彩子は驚いて駆け寄り、肩を揺らそうとするが、手のひらについたキャベツの汁のような臭いの糸を引く液体に思わず手を引っ込める。顔や手など、肌が出ているところはもう表情が見えなくなりそうなほど、どろどろになっている。でも服を着ているところは、まだ湿っている程度だ。一体これはどういうことなんだろう。理解できず、立ち尽くしていると時間だけが過ぎていき、そのことに驚いて、母親の寝室に走る。
お母さん! お父さんが!
意味のある言葉は何も出てこず、ただ叫びながら、シーツに包まれた母親の体を揺らす。

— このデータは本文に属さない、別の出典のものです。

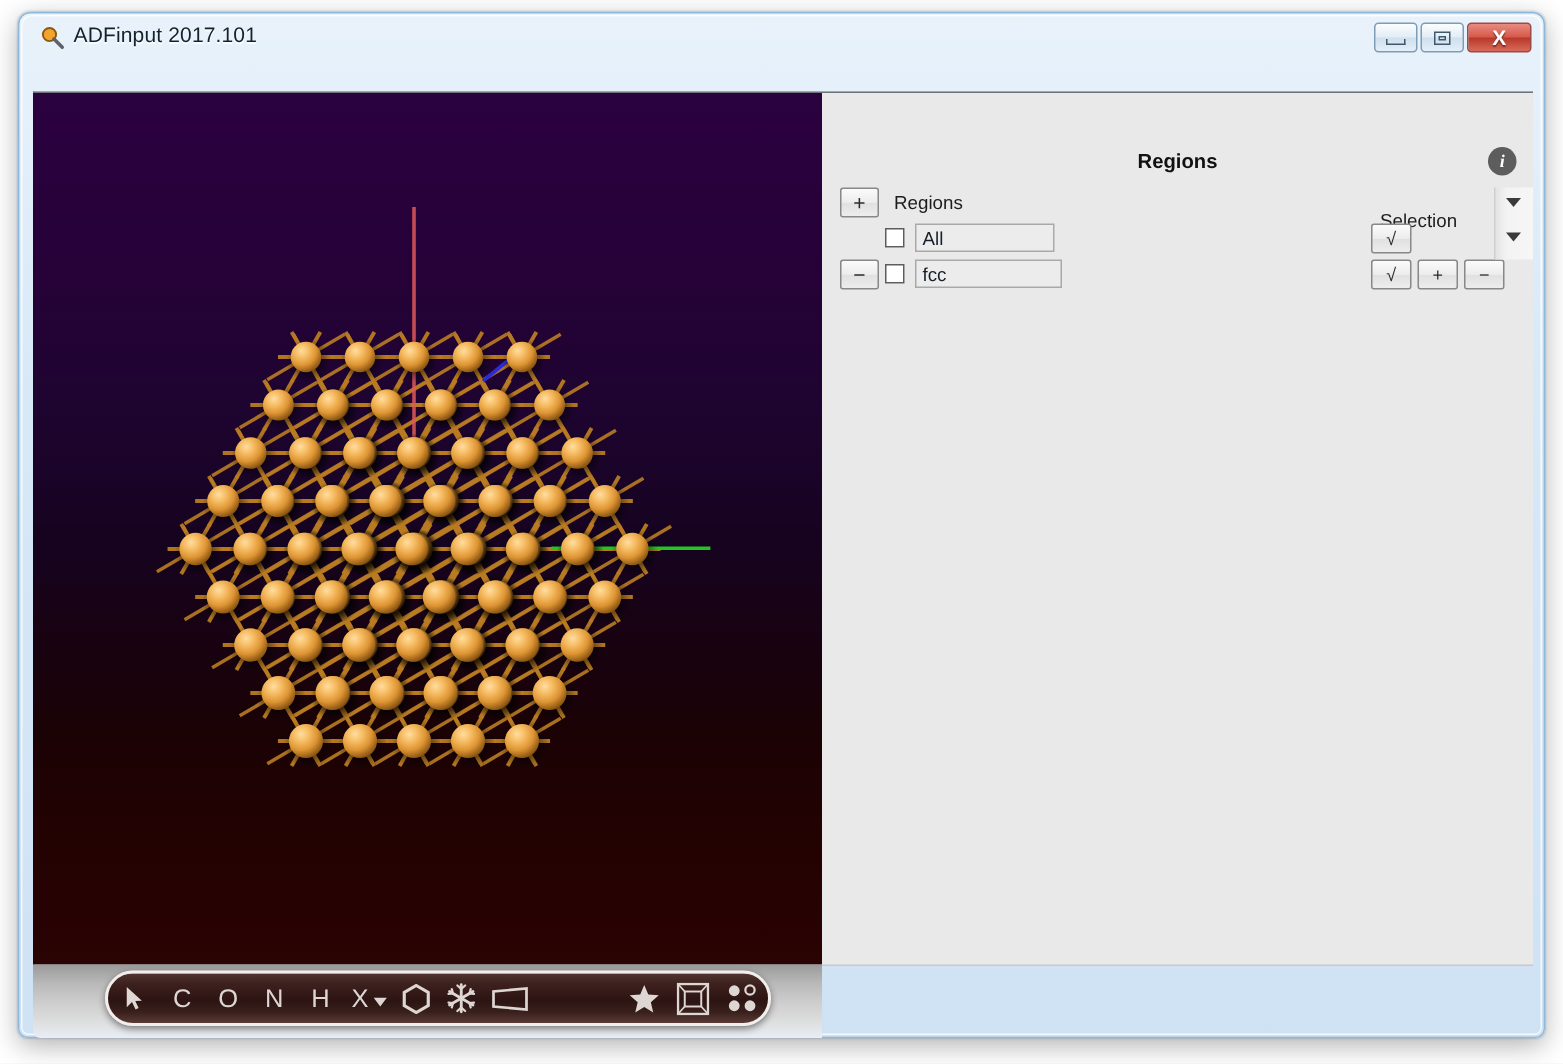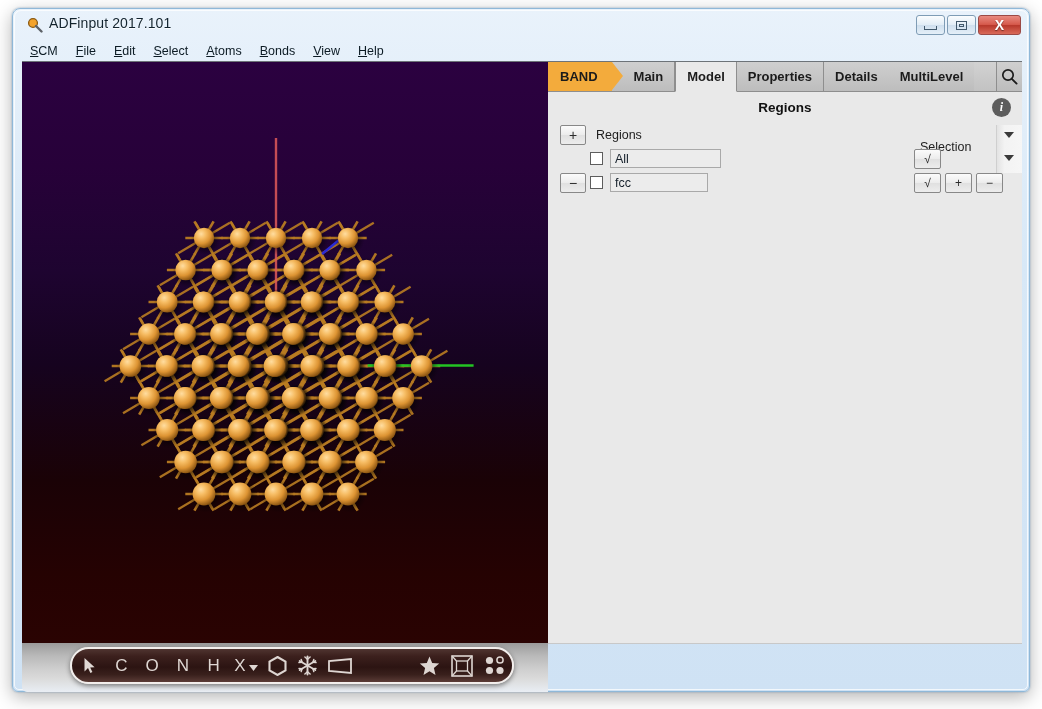--- a/index.html
+++ b/index.html
@@ -131,16 +131,6 @@
       </div>
     </div>
 
-    <div id="menubar">
-      <div class="menu-item"><u>S</u><span>CM</span></div>
-      <div class="menu-item"><u>F</u>ile</div>
-      <div class="menu-item"><u>E</u>dit</div>
-      <div class="menu-item"><u>S</u>elect</div>
-      <div class="menu-item"><u>A</u>toms</div>
-      <div class="menu-item"><u>B</u>onds</div>
-      <div class="menu-item"><u>V</u>iew</div>
-      <div class="menu-item"><u>H</u>elp</div>
-    </div>
 
     <div id="bottomfill"></div>
     <div id="client"></div>

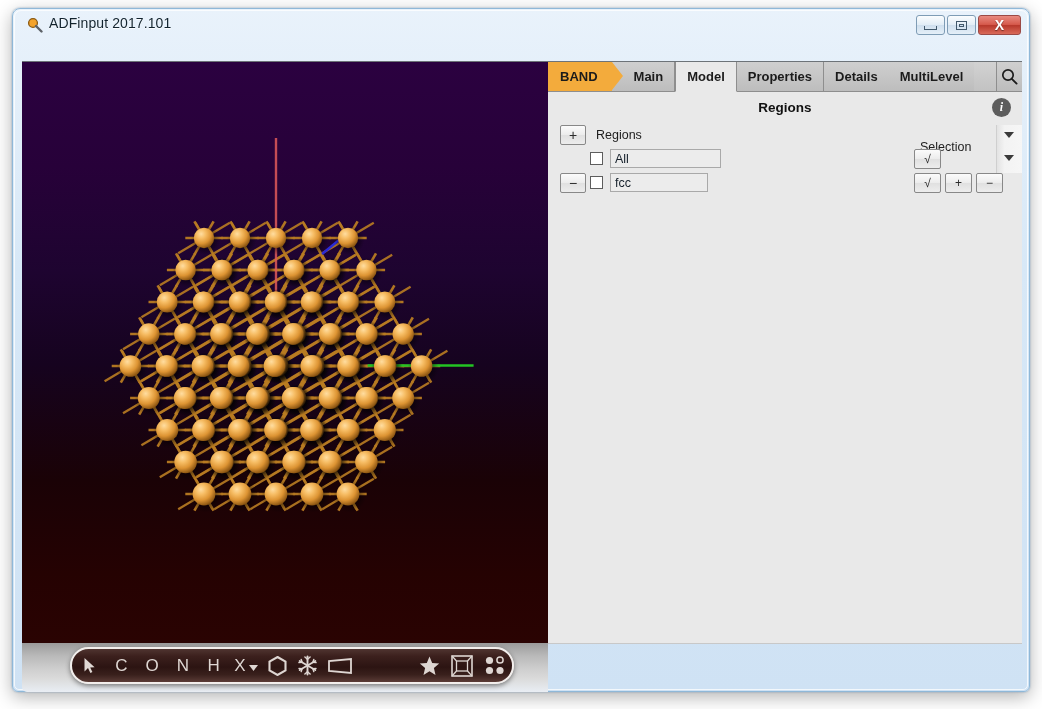--- a/index.html
+++ b/index.html
@@ -1126,21 +1126,6 @@
 
     <div id="rpanel">
 
-      <div id="tabbar">
-        <div class="tab" id="tab-band">BAND</div>
-        <div class="tab gray" style="padding-left:22px">Main</div>
-        <div class="tab active">Model</div>
-        <div class="tab gray">Properties</div>
-        <div class="tab gray" style="border-right:none">Details</div>
-        <div class="tab gray" style="border-right:none">MultiLevel</div>
-        <div class="tab gray plain" style="flex:1;border-right:none"></div>
-        <div id="tab-search">
-          <svg width="17" height="17" viewBox="0 0 17 17">
-            <circle cx="7" cy="7" r="5.2" fill="none" stroke="#1b1b1b" stroke-width="1.7"></circle>
-            <line x1="10.8" y1="10.8" x2="15.6" y2="15.6" stroke="#1b1b1b" stroke-width="1.9" stroke-linecap="round"></line>
-          </svg>
-        </div>
-      </div>
 
       <div id="panel-title">Regions</div>
       <div id="info-icon">i</div>

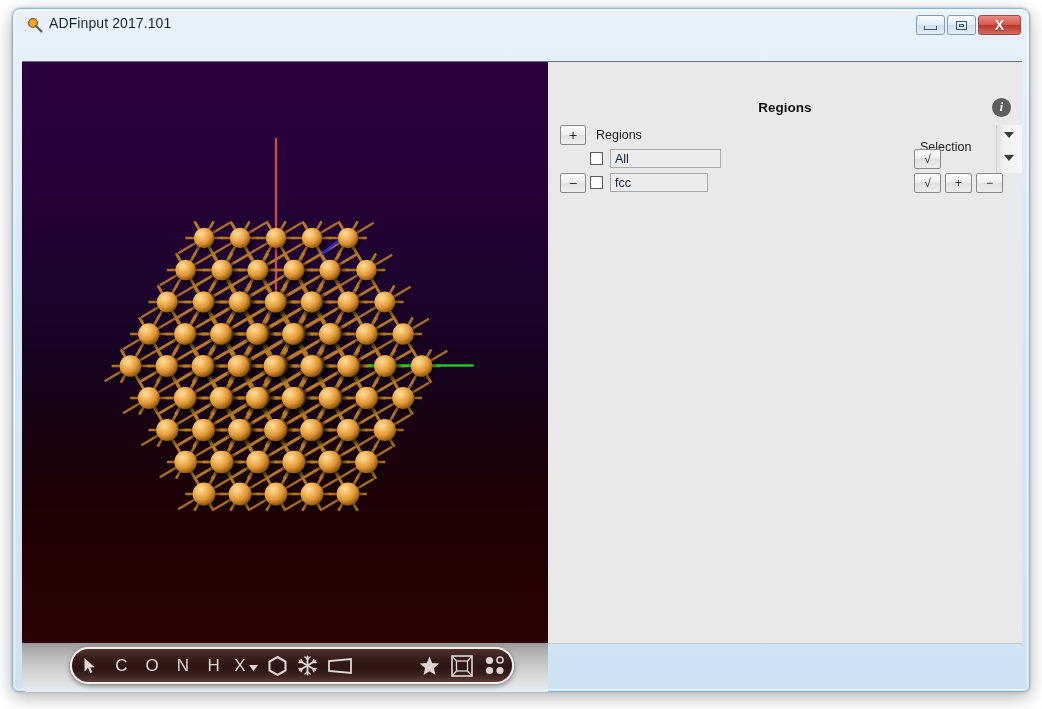--- a/index.html
+++ b/index.html
@@ -1140,7 +1140,7 @@
 
         <div class="rrow">
           <div class="chk" style="left:42px;top:3px"></div>
-          <div class="tfield" style="left:62px;top:0;width:111px">All</div>
+          <div class="tfield" style="left:62px;top:0;width:93px">All</div>
           <div class="selbtn" style="left:366px;top:0">√</div>
         </div>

シーツがじっとりと濡れていた。意味のない叫びすら、喉に引っかかって出てこなくなる。
お母さん?
母親の体の向きをごろりと変えると、長い髪が頬や首筋にべっとりと絡み付いている。耳や鼻や口、それだけでなく体中の毛穴からしみ出してくる青臭い粘液が、枕にしみ込んだあと堅く乾きはじめて、体の向きを変えると一緒についてくる。シーツ自体も、母親の体と一体化してしまっている。彩子はたじろいで、ベッドから離れようと後ずさる。背中にごつんと何かが当たる。半年前、生まれたばかりの弟だ。弟の体はすっかりもう粘液に包まれて、おぼろげな影としかその体が見えない。粘液は固く固まって、その中から弟を助け出すことも、もう出来そうにない。
こぽこぽと何かが泡立つ音。母親の口が動いている。彩子は、懸命に手を動かして、固まりかけの気持ちの悪い液体を、母親の口の周りから取りのける。
ごめんね。
母親が言った。
お母さん! 大丈夫なの!?
しかし彩子の声は母親には届いていないようだ。ただ、存在だけは感じているのだろう。
今まで黙ってたけど、あなたはわたしたちの本当の子どもじゃないんだよ。
なんで今そんなことを言い始めるんだろう。彩子には理解できない。
あなたはね、施設から貰ってきた、魂のない人間なの。
魂? 一体何のこと?
魂は肉食で大食いだから、みんながみんな魂を持っていると、魂たちは餓死してしまうの。だから、あなたみたいに魂のない人間が必要なの。ごめんね。
母親の声にごぼごぼという音が混ざる。
いつか言おうと思ってたんだけど、こんなに早くこの日が来るとは思っていなくて……
お母さん? お母さん!
彩子は一生懸命にその液体を払いのけようとするが、まるで井戸のように後から後からそれは湧いて出る。いつの間にか、母親の体もすっかりぶよぶよと弾力のあるゴム状の物質に覆われてしまう。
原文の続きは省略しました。